El otro gran perjudicado por la ley electoral serían los Verdes. Con más de 6% del total de los votos, acaban en escaños, por detrás de partidos que literalmente no alcanzan el 1% de los votos.

“El otro gran perjudicado por la ley electoral serían los Verdes”

¿Motivo? En los sistemas mayoritarios no es tan relevante tener un gran porcentaje de votos, sino concentrarlos en algunas circunscripciones. Esto lo vemos claro en los diferentes partidos norirlandeses: el Sinn Féinn, izquierdista partidario de la reunificación republicana de Irlanda; el unionismo tradicional y conservador del Ulster, así como sus escisiones derechistas y radicales de Voz y Unionismo Democrático; y el unionismo centrista y moderado de Alianza. Por separado, ninguno alcanza el 1% de los votos del Reino Unido. Sin embargo, su concentración en las circunscripciones de Irlanda del Norte sobredimensiona su presencia en el parlamento.
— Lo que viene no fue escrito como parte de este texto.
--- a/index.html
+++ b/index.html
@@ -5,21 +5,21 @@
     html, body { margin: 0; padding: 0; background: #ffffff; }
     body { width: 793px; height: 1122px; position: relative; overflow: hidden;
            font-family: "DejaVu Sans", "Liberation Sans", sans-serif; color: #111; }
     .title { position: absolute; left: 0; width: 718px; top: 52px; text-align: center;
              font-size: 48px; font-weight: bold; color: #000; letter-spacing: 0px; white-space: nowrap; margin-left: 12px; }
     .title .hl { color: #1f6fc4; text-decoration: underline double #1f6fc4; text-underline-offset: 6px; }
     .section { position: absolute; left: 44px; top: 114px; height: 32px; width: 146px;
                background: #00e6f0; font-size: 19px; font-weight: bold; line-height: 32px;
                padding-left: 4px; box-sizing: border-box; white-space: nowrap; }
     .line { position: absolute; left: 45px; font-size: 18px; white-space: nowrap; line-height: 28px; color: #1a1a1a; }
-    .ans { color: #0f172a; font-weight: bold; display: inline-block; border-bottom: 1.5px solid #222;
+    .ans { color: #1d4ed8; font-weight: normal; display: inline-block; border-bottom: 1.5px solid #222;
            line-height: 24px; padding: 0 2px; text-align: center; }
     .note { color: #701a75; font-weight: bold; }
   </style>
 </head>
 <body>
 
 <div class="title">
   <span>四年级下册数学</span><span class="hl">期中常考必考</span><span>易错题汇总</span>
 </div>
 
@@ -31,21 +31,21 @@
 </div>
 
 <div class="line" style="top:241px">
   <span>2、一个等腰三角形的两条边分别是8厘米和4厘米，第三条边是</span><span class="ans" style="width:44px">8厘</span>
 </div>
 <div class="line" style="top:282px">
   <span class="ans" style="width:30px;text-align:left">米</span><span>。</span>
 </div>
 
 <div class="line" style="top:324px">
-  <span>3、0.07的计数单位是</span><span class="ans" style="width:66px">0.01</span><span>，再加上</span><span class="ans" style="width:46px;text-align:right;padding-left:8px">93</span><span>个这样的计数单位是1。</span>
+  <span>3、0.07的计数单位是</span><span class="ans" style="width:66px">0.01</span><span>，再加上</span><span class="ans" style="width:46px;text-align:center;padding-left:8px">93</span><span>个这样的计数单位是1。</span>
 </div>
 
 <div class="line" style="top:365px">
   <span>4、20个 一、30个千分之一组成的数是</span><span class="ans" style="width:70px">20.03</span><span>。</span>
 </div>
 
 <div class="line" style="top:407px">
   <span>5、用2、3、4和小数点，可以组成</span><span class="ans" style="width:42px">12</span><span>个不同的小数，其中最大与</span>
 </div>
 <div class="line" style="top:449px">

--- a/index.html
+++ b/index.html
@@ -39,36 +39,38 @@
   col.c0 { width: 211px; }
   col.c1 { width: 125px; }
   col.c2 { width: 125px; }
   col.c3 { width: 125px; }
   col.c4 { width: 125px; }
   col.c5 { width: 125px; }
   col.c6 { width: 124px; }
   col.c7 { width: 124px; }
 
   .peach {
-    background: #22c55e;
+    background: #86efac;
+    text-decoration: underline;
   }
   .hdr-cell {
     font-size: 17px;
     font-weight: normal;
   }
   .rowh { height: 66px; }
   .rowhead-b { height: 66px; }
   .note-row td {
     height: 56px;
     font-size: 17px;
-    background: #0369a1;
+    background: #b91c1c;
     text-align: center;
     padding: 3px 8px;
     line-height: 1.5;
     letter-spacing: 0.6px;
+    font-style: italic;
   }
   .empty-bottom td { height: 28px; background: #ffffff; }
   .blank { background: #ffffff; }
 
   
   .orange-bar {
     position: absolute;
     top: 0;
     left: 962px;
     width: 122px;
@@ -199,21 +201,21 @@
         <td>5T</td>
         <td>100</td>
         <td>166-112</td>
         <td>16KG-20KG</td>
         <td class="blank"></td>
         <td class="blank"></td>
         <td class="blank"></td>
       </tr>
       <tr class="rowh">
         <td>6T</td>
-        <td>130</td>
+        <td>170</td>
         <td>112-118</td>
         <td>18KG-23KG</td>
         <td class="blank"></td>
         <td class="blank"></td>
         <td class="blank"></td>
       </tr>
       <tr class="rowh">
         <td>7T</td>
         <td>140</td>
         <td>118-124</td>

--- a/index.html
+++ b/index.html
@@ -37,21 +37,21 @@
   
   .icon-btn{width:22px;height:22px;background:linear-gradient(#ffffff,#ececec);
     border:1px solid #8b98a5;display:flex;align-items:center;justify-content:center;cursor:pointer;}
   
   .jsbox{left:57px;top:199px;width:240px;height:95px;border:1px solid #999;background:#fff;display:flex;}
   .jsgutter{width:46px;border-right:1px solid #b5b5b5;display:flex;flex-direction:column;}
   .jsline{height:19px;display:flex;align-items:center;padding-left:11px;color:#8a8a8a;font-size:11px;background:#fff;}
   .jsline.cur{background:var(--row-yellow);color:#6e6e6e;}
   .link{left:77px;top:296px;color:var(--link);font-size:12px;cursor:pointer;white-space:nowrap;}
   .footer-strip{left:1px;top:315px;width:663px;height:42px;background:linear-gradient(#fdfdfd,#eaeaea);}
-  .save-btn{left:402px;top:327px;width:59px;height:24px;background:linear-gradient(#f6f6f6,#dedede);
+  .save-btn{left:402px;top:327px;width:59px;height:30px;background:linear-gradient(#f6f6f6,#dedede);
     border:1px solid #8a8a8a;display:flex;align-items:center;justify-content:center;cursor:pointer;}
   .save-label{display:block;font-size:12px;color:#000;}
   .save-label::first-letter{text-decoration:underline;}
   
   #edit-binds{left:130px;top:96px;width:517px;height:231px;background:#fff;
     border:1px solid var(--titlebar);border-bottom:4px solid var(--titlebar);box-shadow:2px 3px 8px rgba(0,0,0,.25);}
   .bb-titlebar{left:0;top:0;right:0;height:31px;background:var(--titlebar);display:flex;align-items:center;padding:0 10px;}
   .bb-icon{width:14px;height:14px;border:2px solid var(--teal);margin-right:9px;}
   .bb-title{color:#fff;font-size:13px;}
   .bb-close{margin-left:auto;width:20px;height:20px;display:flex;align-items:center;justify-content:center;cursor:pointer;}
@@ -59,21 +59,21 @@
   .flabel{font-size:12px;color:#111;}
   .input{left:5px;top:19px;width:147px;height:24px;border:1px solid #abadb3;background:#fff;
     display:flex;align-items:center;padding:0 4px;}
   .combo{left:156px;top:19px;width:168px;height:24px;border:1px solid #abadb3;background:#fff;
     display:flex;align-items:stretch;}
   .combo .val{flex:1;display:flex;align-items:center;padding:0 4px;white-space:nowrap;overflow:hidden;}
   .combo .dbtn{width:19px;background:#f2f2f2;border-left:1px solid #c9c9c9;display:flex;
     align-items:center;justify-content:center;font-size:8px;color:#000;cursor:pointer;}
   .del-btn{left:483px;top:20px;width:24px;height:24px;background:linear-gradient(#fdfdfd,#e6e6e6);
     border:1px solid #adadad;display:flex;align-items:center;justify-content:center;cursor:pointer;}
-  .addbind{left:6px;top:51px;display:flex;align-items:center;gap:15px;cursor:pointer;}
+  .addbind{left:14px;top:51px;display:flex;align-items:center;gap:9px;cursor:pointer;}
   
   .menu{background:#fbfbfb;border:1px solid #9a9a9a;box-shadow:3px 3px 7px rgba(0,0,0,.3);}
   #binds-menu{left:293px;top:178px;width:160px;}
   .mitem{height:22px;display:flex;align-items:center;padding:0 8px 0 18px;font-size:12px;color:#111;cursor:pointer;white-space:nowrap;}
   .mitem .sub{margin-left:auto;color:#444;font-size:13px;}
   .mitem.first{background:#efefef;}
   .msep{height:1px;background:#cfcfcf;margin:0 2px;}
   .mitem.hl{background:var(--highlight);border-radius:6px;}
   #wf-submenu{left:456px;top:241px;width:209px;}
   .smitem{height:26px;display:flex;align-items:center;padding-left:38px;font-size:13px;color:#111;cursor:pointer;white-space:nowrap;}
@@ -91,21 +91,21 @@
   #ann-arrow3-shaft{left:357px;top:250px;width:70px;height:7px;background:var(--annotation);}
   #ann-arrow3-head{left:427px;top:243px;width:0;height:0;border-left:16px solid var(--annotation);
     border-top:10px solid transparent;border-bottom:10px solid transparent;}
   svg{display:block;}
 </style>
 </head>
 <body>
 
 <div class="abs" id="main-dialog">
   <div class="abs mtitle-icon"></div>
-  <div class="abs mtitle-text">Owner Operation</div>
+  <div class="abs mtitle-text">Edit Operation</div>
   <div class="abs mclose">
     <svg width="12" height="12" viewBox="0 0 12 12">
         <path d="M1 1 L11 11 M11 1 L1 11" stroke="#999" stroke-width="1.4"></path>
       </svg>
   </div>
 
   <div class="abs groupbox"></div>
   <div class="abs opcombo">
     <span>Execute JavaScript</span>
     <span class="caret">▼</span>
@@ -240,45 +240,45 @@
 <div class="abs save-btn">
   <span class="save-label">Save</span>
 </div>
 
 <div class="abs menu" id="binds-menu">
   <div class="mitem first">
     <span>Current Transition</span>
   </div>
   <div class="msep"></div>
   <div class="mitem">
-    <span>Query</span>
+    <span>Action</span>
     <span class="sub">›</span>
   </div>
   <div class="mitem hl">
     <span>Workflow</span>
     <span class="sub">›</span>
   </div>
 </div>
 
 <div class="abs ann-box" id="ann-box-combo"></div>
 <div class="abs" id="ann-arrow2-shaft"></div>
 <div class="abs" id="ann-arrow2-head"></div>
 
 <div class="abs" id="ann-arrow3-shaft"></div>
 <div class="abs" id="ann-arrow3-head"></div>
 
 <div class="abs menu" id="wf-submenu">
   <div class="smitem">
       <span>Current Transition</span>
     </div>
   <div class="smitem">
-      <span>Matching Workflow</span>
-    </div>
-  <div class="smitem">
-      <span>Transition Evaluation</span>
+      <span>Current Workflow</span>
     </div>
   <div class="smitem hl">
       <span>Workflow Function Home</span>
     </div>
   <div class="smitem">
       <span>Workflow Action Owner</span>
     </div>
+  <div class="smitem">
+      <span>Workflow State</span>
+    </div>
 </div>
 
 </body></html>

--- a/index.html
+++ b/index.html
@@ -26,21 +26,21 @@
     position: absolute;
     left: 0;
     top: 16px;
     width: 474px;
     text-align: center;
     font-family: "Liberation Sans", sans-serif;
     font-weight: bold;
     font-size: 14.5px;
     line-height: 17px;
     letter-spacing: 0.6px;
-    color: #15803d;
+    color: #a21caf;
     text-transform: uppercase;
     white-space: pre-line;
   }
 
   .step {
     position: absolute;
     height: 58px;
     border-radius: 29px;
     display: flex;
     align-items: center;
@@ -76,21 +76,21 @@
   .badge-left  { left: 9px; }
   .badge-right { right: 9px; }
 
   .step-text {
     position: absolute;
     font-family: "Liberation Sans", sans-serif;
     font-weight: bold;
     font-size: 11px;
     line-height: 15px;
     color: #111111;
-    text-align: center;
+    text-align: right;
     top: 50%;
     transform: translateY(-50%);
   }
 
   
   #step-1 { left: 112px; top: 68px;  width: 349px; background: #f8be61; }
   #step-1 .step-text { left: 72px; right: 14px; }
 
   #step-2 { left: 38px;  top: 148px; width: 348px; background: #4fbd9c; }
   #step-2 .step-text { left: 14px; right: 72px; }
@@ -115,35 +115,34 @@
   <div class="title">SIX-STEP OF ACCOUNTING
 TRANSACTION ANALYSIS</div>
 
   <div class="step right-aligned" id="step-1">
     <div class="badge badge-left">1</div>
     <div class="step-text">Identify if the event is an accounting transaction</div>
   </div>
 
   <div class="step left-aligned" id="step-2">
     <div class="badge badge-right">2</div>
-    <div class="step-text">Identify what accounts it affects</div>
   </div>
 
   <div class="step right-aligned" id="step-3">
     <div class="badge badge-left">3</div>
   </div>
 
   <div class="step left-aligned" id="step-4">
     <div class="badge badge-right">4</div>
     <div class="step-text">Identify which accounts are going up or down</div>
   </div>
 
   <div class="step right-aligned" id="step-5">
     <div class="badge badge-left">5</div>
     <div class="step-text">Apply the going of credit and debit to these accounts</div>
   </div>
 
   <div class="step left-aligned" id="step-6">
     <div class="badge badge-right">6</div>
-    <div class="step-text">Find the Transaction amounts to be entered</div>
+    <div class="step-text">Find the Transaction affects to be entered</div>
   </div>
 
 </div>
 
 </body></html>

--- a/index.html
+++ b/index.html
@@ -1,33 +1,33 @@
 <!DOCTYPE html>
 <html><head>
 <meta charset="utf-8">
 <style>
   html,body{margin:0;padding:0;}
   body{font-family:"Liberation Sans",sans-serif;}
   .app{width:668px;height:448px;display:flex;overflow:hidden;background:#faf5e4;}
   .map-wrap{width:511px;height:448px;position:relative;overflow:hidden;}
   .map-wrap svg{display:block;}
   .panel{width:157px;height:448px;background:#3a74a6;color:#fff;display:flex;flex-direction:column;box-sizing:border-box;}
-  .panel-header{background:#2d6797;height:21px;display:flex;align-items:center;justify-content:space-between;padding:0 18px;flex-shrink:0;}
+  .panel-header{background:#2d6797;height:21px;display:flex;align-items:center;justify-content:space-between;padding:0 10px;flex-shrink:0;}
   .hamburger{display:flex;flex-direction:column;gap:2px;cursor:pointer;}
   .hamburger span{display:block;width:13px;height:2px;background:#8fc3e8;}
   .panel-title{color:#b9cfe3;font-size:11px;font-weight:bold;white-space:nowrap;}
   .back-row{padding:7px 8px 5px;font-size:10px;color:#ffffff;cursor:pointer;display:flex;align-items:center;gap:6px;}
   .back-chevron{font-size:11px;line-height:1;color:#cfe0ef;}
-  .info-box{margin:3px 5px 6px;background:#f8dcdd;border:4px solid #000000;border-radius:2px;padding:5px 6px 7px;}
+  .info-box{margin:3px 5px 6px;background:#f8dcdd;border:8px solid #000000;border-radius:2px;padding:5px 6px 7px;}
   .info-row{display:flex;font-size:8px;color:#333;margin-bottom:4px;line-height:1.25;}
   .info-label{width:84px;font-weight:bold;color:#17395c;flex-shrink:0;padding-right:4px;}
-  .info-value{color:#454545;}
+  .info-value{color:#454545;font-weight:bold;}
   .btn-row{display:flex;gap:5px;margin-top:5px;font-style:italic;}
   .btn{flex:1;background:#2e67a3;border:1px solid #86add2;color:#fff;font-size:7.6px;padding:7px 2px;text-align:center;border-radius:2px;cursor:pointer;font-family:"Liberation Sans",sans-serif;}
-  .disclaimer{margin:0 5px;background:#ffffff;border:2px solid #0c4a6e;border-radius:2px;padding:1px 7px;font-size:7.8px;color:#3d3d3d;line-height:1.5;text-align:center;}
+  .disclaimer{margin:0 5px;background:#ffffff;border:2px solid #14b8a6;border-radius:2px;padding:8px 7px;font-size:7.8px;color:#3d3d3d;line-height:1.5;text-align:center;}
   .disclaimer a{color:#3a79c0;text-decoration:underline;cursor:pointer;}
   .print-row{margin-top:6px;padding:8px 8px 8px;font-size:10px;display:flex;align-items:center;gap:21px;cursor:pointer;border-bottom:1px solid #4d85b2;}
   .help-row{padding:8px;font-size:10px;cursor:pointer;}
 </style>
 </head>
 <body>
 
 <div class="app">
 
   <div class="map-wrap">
Con matices, lo mismo podríamos decir del Plaid Cymru, partido regionalista galés, y los nacionalistas escoceses. Si bien, estos últimos han experimentado una sustancial caída en votos y escaños, habiéndose hecho los laboristas con la victoria en el Reino de Alba –denominación gaélica de Escocia.

“En los sistemas mayoritarios no es tan relevante tener un gran porcentaje de votos, sino concentrarlos en algunas circunscripciones”

Vamos a echarle un vistazo a Francia, porque aquí los resultados sí rozan el surrealismo. La diferencia entre votos y escaños resulta llamativa, más allá incluso de que el primer partido en votos sea el tercero en escaños.

 

Partido Votos (2ª vuelta) Diputados
Agrupamiento Nacional 37’06% 142
Nuevo Frente Popular 25’80% 180
Ensemble 24’53% 159
Republicanos 5,41% 39
Derecha Diversa 3’60% 27
Izquierda Diversa 1’47% 12
Centro Diverso 0’65% 6
Regionalistas 1’06% 9
Ecologistas 0’14% 1
Ultraderecha diversa 0’9% 1
Independientes 0’14% 1

 

Los sistemas mayoritarios disfrutan de gran popularidad en sociedades con arraigado bipartidismo entre los votantes. La razón es sencilla, si una mayoría de votantes se decanta siempre por dos opciones, no se percibe como un agravio que la ley electoral facilite las mayorías claras. Incluso, gran parte de la población lo ve como una ventaja.

“Los sistemas mayoritarios disfrutan de gran popularidad en sociedades con arraigado bipartidismo entre los votantes.”

Ahora bien, cuando el bipartidismo se evapora en el electorado, la ley electoral empieza a propiciar mayorías artificiales o, aún peor, genera representaciones parlamentarias sin correspondencia con las preferencias de los votantes.

Por no hablar de que gran parte de los votos se pierden en el conteo. Así lo vemos con claridad en los sistemas de una vuelta. Si se presentan 10 partidos a una circunscripción y el ganador sólo obtiene el 20% de los votos, literalmente, pierden representación el 80% de los votantes.

“cuando el bipartidismo se evapora en el electorado, la ley electoral [mayoritaria] empieza a propiciar mayorías artificiales”

No es difícil entender por qué tantos franceses y británicos prefieren un sistema proporcional.